Little did I realize that that in itself is no mean feat. Once we get past the easily programmable rules such as:
- The word I
- The first letter of each sentence
- For each article, take the title of the article
- If it is a single word, look for all instances of the word in that article where it is not used at the beginning of a sentence. If it is capitalized, it is a proper noun.
- If it is a phrase, it is a proper noun if the phrased is used in the exact same caps throughout the article. An example of a multi-word proper noun on Wikipedia is New York University while a non-proper noun would be data mining.
- We may possibly analyze related articles, but I didn’t think about what method of identifying related documents to use.
However there are still problems to be addressed:
- What about odd words like jQuery?
- While Wikipedia would provide fairly good coverage, it is definitely not an exhaustive representation of the text available online. The algorithm above would not be able to parse unstructured text too.
Assuming we establish a sufficiently comprehensive database of proper nouns, including names of people, products, etc., the next question is how can we efficiently and correctly identify proper nouns in a body of text? We start to run into problems such as:
- Context awareness. The word dell is both a common noun and a proper noun, depending on the context. There is some nice (unpublished?) work done by Google as demonstrated on this Google Wave video.
- There are approximately 3,892,495 articles on Wikipedia as of this writing. How many proper nouns would there be in here, and how many more are we missing?
Thankfully there is a project OpenCalais that works on semantically tagging text. It is free to use via an API but not completely open, which is a little of a bummer from a philosophical point of view.

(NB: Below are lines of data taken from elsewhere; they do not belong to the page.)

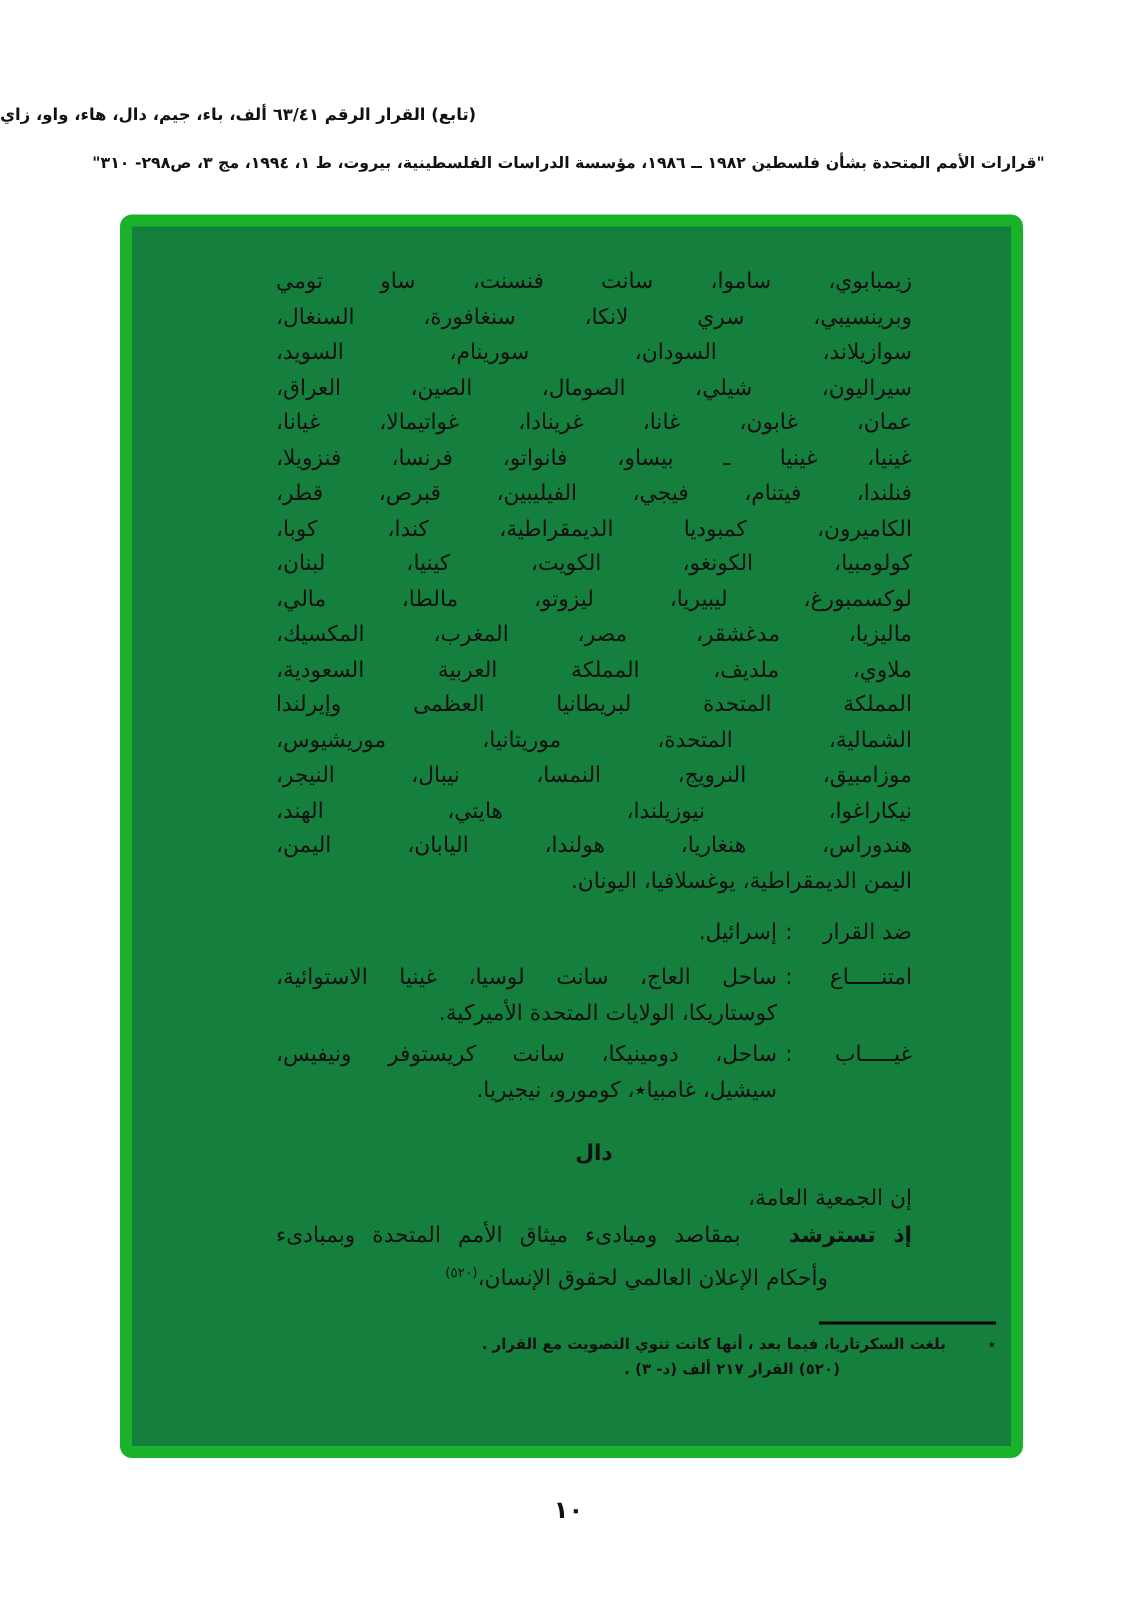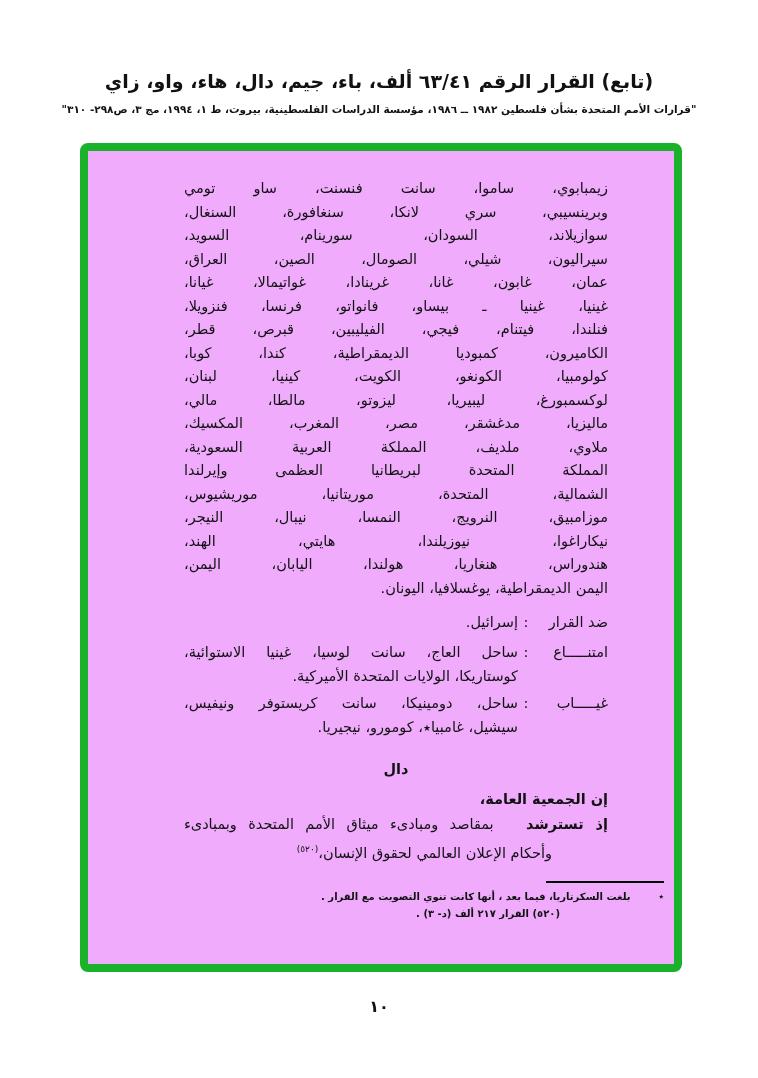--- a/index.html
+++ b/index.html
@@ -9,8 +9,8 @@
     overflow:hidden;
   }
   .header-title{
-    position:absolute;top:70px;left:0;right:0;text-align:center;
-    direction:rtl;font-weight:bold;font-size:19px;letter-spacing:0;
+    position:absolute;top:70px;left:0;right:0;text-align:left;
+    direction:rtl;font-weight:bold;font-size:11px;letter-spacing:0;
   }
   .header-source{
     position:absolute;top:103px;left:0;right:0;text-align:center;

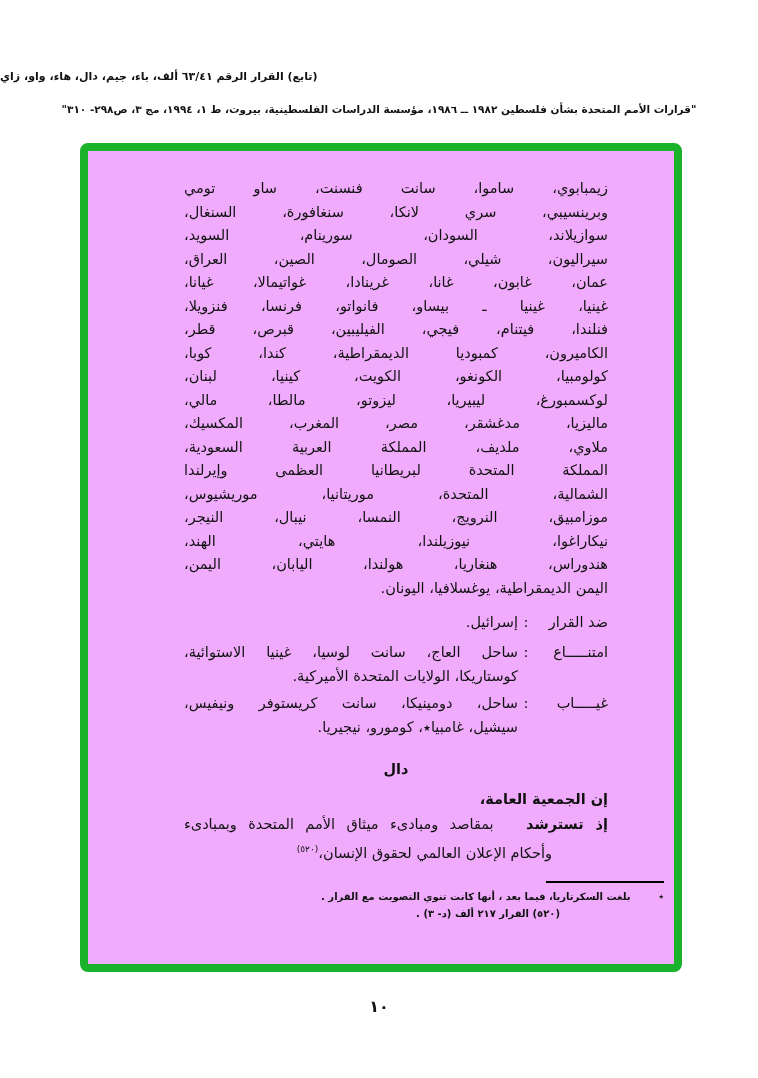--- a/index.html
+++ b/index.html
@@ -19,7 +19,7 @@
   .green-box{
     position:absolute;top:143px;left:80px;width:602px;height:829px;
     box-sizing:border-box;border:8px solid #1bb22b;border-radius:8px;
-    background:#f0abfc;
+    background:#15803d;
   }
   .text-area{
     position:absolute;top:26px;right:66px;width:424px;direction:rtl;

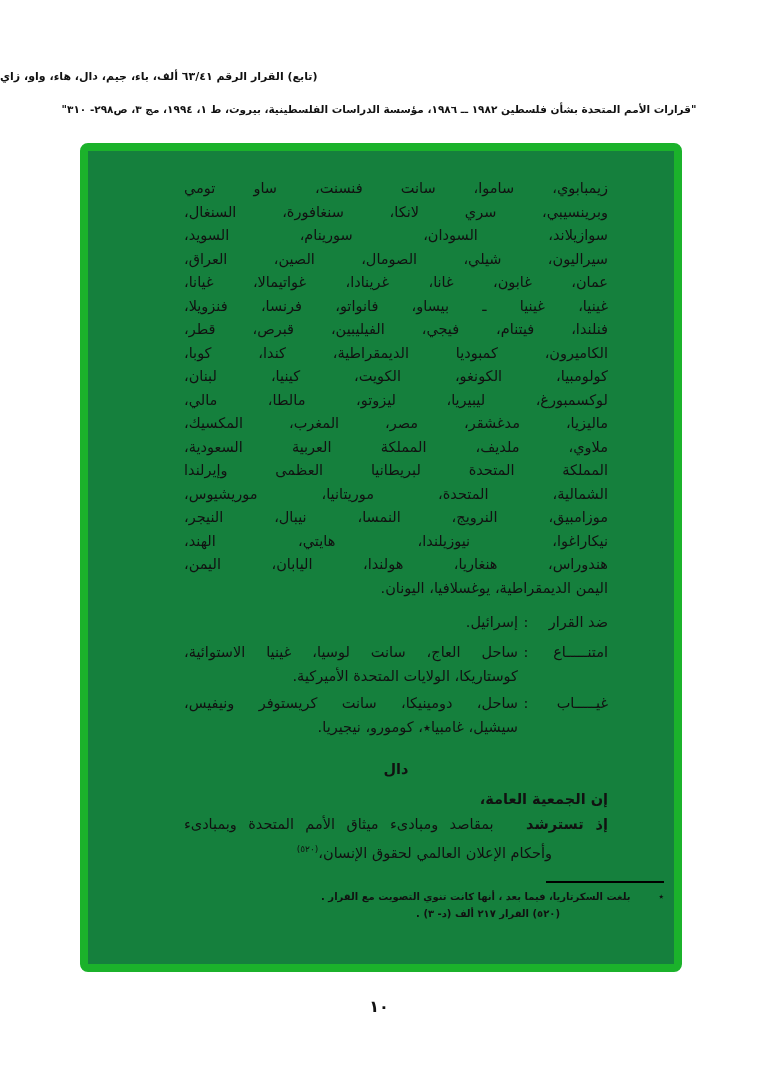--- a/index.html
+++ b/index.html
@@ -42,7 +42,7 @@
   .section-heading{
     margin-top:18px;line-height:24px;text-align:center;font-weight:bold;
   }
-  .assembly-opening{margin-top:6px;line-height:25px;font-weight:bold;}
+  .assembly-opening{margin-top:6px;line-height:25px;font-weight:normal;}
   .preamble-justified{line-height:25px;text-align:justify;text-align-last:justify;}
   .preamble-justified .b{font-weight:bold;margin-left:21px;}
   .preamble-last{line-height:25px;text-align:right;margin-right:56px;}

I didn’t realize that just thinking about capitalization could make my brain hurt so much. There was some other nifty stuff that I read up on the topics of text analysis and how people are deriving information from unstructured text. There’s this interesting project by the AP called Overview that looks like it’s doing a pretty decent job of giving the user a high level overview of a large (hundreds of thousands) corpus of documents, it actually feels tempting to me to deviate from the original goal of Textsmith.
So where do we go from here?
There is an overwhelming amount of hard problems in the world. I’m not saying that to put undue pressure on myself, or to use it as an excuse to give up. I think problems matter differently to different people, and that is a contributing factor to the diversity that we get to enjoy. If everyone was an electrical engineer, or everyone was a writer, the world would be a lot poorer.